Fake Medical News: Why It's So Potentially Lethal and What You Can Do About It

Conditions are now right for a "perfect storm" of deliberate misinformation that could seriously hurt -- or even kill -- health-care consumers on a mass scale.
Conditions are now right for a "perfect storm" of deliberate misinformation that could seriously hurt -- or even kill -- health-care consumers on a mass scale.

Veteran broadcaster journalist and television news anchor Walter Cronkite would turn over in his grave if he could see what has become of today's news media, which are often criticized for their emphasis on "infotainment" and for pandering to trends instead of reporting actual news.

But Cronkite would groan aloud and do a full somersault underground if he could see the proliferation of fake news that is bombarding audiences these days. 

I'm sure he'd be equally agitated about the danger fake news potentially poses, especially to the most vulnerable among us — the weak, the sick, the disenfranchised and the poor.  

In Cronkite's day, people generally got their news from one or two sources — the evening news on TV and their local newspaper. Maybe they also read a nationally-published magazine, such as Life.
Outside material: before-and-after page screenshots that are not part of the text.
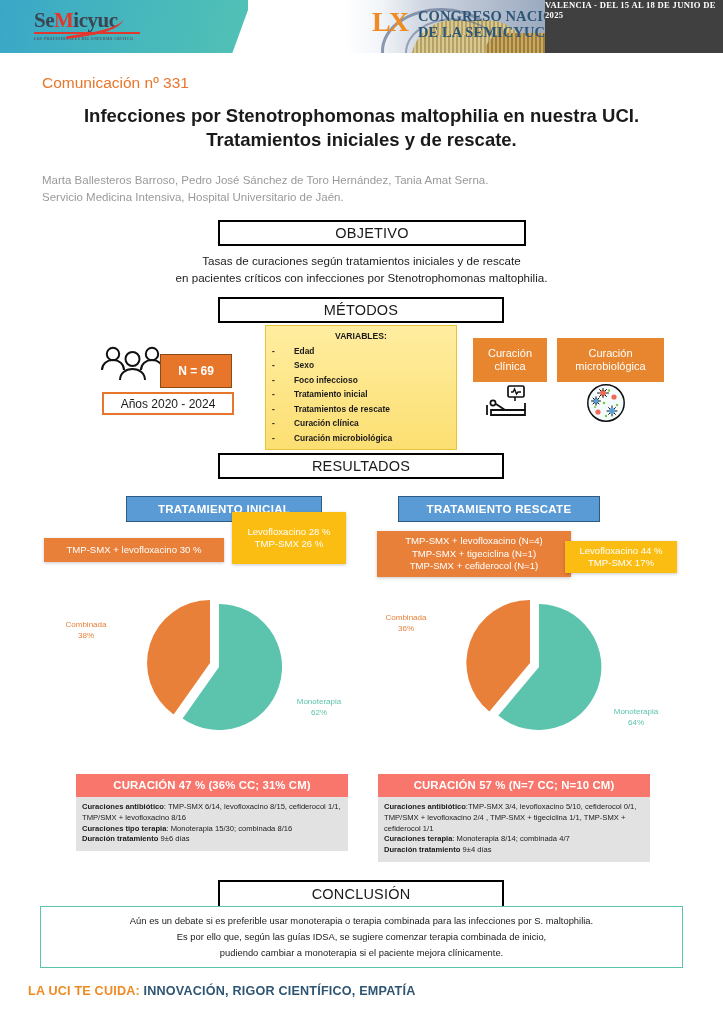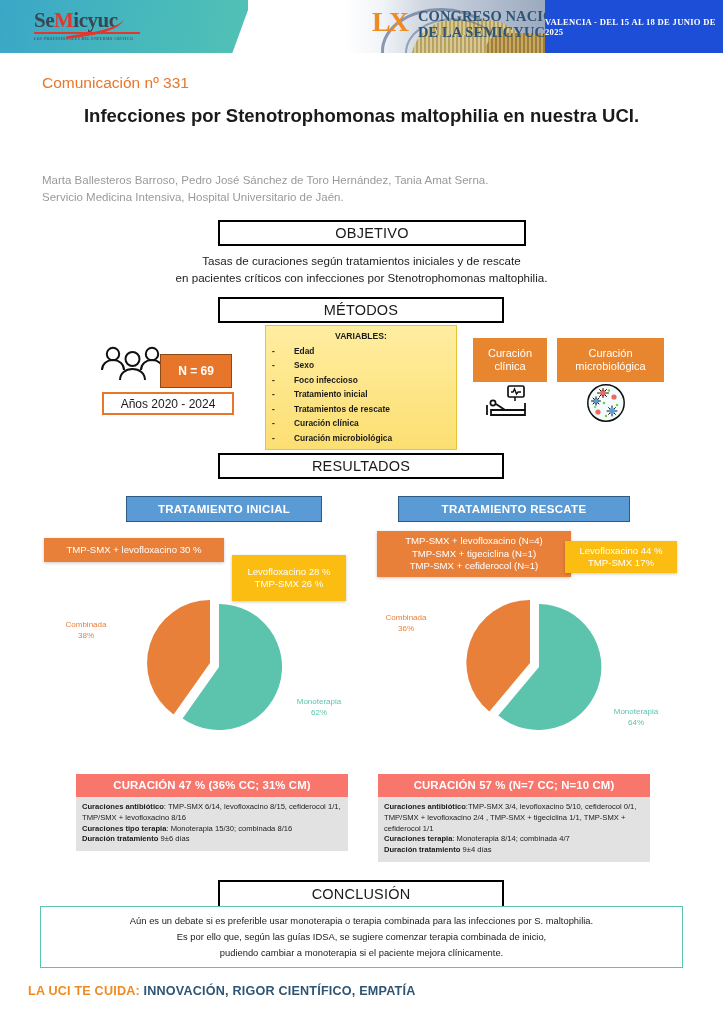"VALENCIA - DEL 15 AL" .banner-right { align-items: center -> none; background: #1d4ed8 -> #404040 }
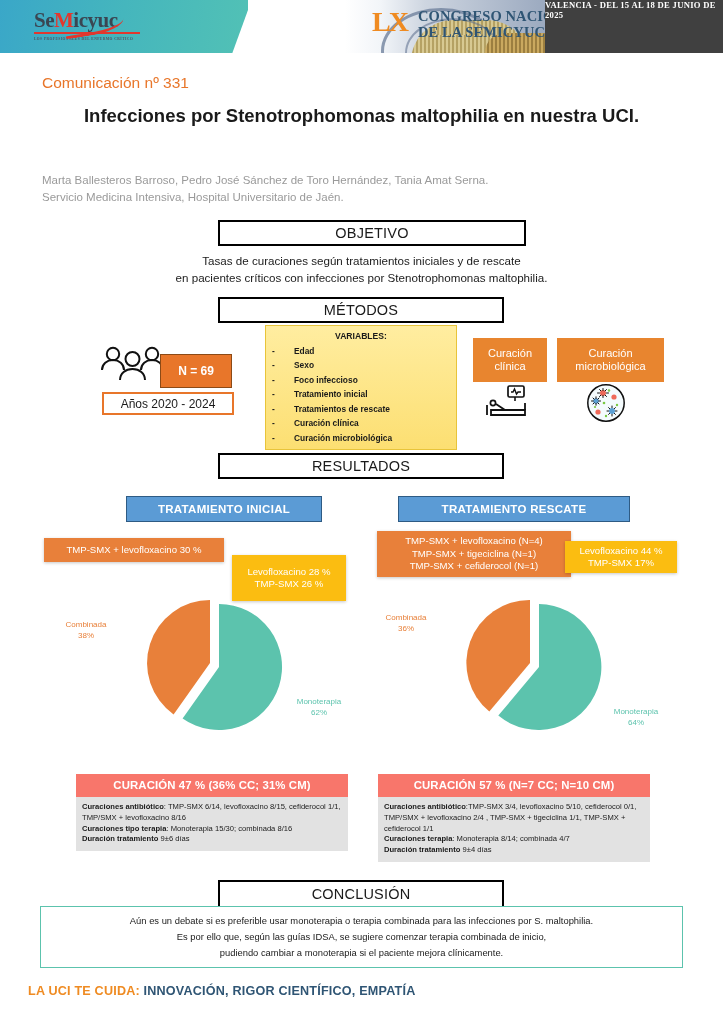"Tratamientos iniciales y de rescate." div { html: none -> <div>Tratamientos iniciales y de rescate.</div> }
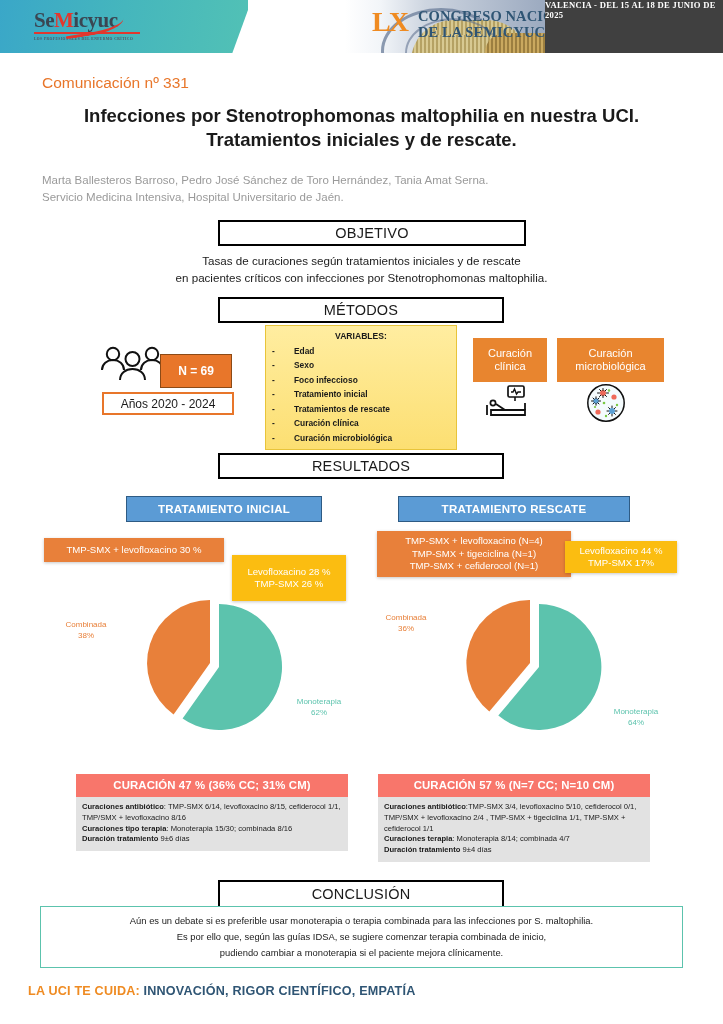"TRATAMIENTO RESCATE" div.treat-hdr { width: 232px -> 202px }
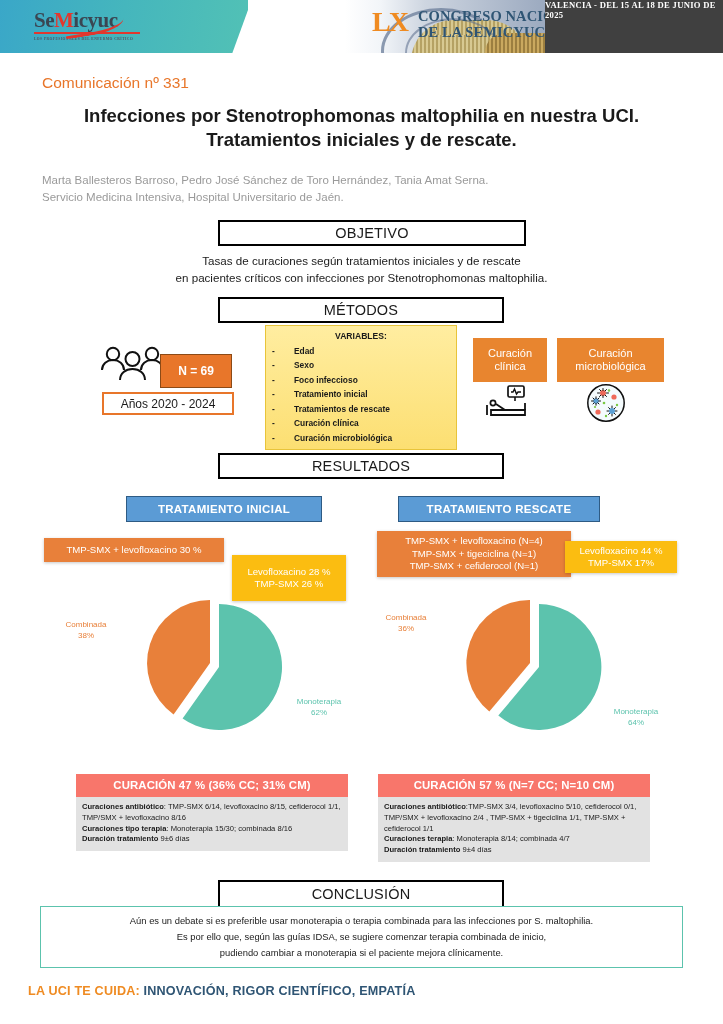"Levofloxacino 28 %" div.chip { height: 46px -> 52px; top: 555px -> 512px }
Today, people get their news from sources that are most congruent with their own opinions and beliefs. Or they simply read what's trending or what's gone "viral." This means that the bigger picture — the real news — can be eclipsed by a steady stream of minutiae. These less significant items gain strength every time they are rebroadcast, until they hit you harder than a heavy metal power chord from a Marshall amp stack. 

Cronkite was a newsman who reported the news. He provided straightforward answers to who, what, when, where, why and how — journalism's respected method for the best way to give the complete story on a subject. Reporting what was factually accurate was the mark of a good journalist — and his or her bread and butter. Opinion was kept separate from news reporting in most newspapers. People knew when they were reading an op-ed piece versus a legitimate news story.

Today, it's a veritable free-for-all out there in “Media Land.” The truth is often hidden behind a screen of deft web-spinning or out-and-out lies. And while most members of the media are committed to the same time-honored journalistic principles espoused by veteran newsmen such as Cronkite, there are still some very bad apples out there.

Those bad apples are getting harder and harder to detect and constrain, as fake news and legitimate news often appear side-by-side, competing for the same attention of the health-care consumer.

As social media platforms such as Facebook and Twitter become increasingly ubiquitous, lies can quickly gain the upper hand.  They can be disseminated and multiply exponentially in a heartbeat, with potentially far-reaching consequences. What is believed becomes more important than what is true — as those who manipulate the media to their own advantage know all too well.

One could cogently argue that conditions are now right for a "perfect storm" of deliberate misinformation that could seriously hurt — or even kill — health-care consumers on a mass scale.

Think about it.

It's estimated that 44% of Americans now get their news from Facebook.1 But Facebook is a social medium, not a reputable, news-gathering organization. And therein lies the danger. What is seen and heard repetitively on Facebook is more likely to "stick" with your patients than what they read on reputable, medical-news sources.

Dr Cindy Elmore, associate professor of Journalism at East Carolina University in Greenville, North Carolina, thinks that fake news is an offshoot or extension of the public relations field that has been adapted to social media.

“With the Internet, those in this field began to recognize that they could bypass the news media altogether and produce positive content about their clients or organizations and disseminate it directly to the public,” said Dr Elmore, who was a journalist for 18 years before earning her PhD and teaching aspiring journalists. “Once this succeeded, darker forces realized they could take this strategy even further and put out damaging information about their competitors directly on the Internet or social media. They also came to realize that this strategy had even more impact when such information appeared to look like and read like legitimate journalism.”